Fix type-safety of torch.nn.Module instances

bluenote10 · facebook-github-bot · commit dc5bafdf328a · 2024-11-21T15:02:49.000-08:00
Summary: X-link: meta-recsys/generative-recommenders#129 X-link: pytorch/FBGEMM#3387 X-link: facebookresearch/FBGEMM#476 X-link: pytorch/torchrec#2562 As laid out in pytorch/pytorch#81462 (comment) the change in pytorch/pytorch#104321 was not necessary and largely destroys the type-safety of `torch.nn.Module` instances. As far as I can see, the underlying issue of pytorch/pytorch#81462 in `torch.nn.parallel.DistributedDataParallel` has been fixed in the meantime by actually typing `register_comm_hook` correctly. The proper solution to issues like pytorch/pytorch#81462 is to give the underlying field/method a proper type annotation, then there should be no need to go for a "type system disabling `__getattr__`". (I'll probably be offline for a while, not able to react here...) cc H-Huang awgu kwen2501 wanchaol fegin fduwjj wz337 wconstab d4l3k c-p-i-o voznesenskym penguinwu EikanWang jgong5 Guobing-Chen XiaobingSuper zhuhaozhe blzheng wenzhe-nrv jiayisunx ipiszy yf225 chenyang78 kadeng muchulee8 ColinPeppler amjames desertfire chauhang aakhundov avikchaudhuri gmagogsfm zhxchen17 tugsbayasgalan angelayi suo ydwu4 XilunWu rec mrshenli pritamdamania87 zhaojuanmao satgera rohan-varma gqchen aazzolini osalpekar jiayisuse tianyu-l kiukchung lucasllc Original PR: pytorch/pytorch#115074 Updated testing PR: pytorch/pytorch#141240 Reviewed By: malfet, aorenste, gineshidalgo99, larryliu0820 Differential Revision: D52890934 Pulled By: ezyang fbshipit-source-id: 23af4111a80b471d810e0bf828f4d49a19b4ba80
diff --git a/tests/utils/test_distributed.py b/tests/utils/test_distributed.py
@@ -187,12 +187,18 @@ def test_revert_sync_batchnorm(self) -> None:
         self.assertNotIsInstance(batch_norm, torch.nn.SyncBatchNorm)
         self.assertTrue(
             torch.equal(
-                batch_norm.running_mean, none_throws(original_batchnorm.running_mean)

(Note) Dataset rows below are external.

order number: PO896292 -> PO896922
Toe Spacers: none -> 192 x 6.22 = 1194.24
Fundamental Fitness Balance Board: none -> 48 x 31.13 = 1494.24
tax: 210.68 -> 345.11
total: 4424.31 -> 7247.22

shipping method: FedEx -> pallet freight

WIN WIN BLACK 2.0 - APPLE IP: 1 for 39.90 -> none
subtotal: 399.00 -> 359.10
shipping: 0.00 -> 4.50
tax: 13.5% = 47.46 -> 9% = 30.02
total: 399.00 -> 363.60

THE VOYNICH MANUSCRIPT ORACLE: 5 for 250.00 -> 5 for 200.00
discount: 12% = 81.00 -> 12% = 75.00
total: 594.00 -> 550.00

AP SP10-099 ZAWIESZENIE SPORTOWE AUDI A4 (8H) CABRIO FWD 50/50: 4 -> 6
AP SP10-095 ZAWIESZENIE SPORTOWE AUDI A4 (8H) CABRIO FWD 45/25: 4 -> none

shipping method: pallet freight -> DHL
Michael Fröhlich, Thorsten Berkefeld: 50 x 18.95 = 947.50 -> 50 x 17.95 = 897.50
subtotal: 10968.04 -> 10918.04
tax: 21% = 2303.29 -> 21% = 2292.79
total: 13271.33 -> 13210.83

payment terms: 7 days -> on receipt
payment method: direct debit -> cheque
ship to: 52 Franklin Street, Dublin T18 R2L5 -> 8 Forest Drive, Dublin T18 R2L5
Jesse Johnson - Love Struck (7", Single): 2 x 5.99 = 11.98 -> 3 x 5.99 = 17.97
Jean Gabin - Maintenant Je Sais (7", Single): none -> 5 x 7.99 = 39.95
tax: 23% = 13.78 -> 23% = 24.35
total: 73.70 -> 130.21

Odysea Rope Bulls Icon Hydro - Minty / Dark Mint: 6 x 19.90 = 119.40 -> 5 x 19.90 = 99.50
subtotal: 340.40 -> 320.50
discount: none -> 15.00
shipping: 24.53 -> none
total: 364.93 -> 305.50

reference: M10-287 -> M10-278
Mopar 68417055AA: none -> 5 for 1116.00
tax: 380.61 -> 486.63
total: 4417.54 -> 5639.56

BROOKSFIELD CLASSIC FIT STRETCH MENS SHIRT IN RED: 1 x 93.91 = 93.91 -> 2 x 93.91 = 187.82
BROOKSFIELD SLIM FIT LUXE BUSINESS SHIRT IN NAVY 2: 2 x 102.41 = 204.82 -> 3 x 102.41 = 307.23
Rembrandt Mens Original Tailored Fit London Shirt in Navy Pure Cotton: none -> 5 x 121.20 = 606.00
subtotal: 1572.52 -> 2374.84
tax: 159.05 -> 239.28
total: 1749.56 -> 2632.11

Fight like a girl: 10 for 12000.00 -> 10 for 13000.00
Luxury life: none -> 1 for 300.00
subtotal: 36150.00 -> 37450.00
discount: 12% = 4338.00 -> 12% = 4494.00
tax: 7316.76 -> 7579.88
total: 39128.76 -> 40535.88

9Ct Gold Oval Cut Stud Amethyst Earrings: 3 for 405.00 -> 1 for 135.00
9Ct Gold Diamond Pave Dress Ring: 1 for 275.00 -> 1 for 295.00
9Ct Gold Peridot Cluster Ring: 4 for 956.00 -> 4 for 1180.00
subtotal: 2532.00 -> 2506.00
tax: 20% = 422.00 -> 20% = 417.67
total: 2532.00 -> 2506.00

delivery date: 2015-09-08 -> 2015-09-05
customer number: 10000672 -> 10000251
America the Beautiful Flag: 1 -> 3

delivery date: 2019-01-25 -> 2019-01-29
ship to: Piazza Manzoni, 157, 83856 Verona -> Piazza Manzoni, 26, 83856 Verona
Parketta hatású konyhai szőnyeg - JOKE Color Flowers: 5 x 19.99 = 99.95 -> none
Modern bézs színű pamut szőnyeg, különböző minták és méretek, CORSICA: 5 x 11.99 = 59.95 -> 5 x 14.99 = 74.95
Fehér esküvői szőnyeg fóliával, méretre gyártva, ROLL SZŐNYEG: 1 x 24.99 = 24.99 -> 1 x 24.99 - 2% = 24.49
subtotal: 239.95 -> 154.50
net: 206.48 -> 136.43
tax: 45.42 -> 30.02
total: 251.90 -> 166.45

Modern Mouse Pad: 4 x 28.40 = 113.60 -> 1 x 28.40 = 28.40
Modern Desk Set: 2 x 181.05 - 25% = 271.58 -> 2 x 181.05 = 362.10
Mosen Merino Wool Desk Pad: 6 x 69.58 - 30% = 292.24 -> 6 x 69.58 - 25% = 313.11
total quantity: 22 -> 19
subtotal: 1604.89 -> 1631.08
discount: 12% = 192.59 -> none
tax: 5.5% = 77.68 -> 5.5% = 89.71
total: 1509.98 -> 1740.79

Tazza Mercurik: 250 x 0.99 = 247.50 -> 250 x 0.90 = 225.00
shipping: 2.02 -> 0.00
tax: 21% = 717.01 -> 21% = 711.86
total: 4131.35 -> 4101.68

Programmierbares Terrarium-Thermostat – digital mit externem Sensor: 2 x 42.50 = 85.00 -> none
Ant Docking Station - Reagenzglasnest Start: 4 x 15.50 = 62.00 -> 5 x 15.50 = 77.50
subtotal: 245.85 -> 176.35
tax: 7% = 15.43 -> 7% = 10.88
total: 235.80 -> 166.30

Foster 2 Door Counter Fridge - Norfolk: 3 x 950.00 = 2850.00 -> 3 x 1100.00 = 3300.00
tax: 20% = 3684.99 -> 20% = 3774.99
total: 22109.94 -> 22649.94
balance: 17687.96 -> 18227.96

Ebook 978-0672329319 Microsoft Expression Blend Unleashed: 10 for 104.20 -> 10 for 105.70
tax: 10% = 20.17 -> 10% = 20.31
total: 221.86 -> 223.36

+                # pyre-fixme[6]: For 1st argument expected `Tensor` but got
+                #  `Union[Tensor, Module]`.
+                batch_norm.running_mean,
+                none_throws(original_batchnorm.running_mean),
             )
         )
         self.assertTrue(
             torch.equal(
-                batch_norm.running_var, none_throws(original_batchnorm.running_var)
+                # pyre-fixme[6]: For 1st argument expected `Tensor` but got
+                #  `Union[Tensor, Module]`.
+                batch_norm.running_var,
+                none_throws(original_batchnorm.running_var),
             )
         )
 
diff --git a/torchtnt/framework/_loop_utils.py b/torchtnt/framework/_loop_utils.py
@@ -94,16 +94,23 @@ def _set_module_training_mode(
         is_ddp = isinstance(module, DistributedDataParallel)
 
         if _EXPORT_UTILS_AVAIL and model_is_exported(
-            module.module if is_ddp else module
+            # pyre-fixme[6]: For 1st argument expected `Module` but got
+            #  `Union[Module, Tensor]`.
+            module.module
+            if is_ddp
+            else module
         ):
             move_fn = (
                 torch.ao.quantization.move_exported_model_to_train
                 if mode
                 else torch.ao.quantization.move_exported_model_to_eval
             )
+            # pyre-fixme[6]: For 1st argument expected `GraphModule` but got
+            #  `Union[Module, Tensor]`.
             move_fn(module.module if is_ddp else module)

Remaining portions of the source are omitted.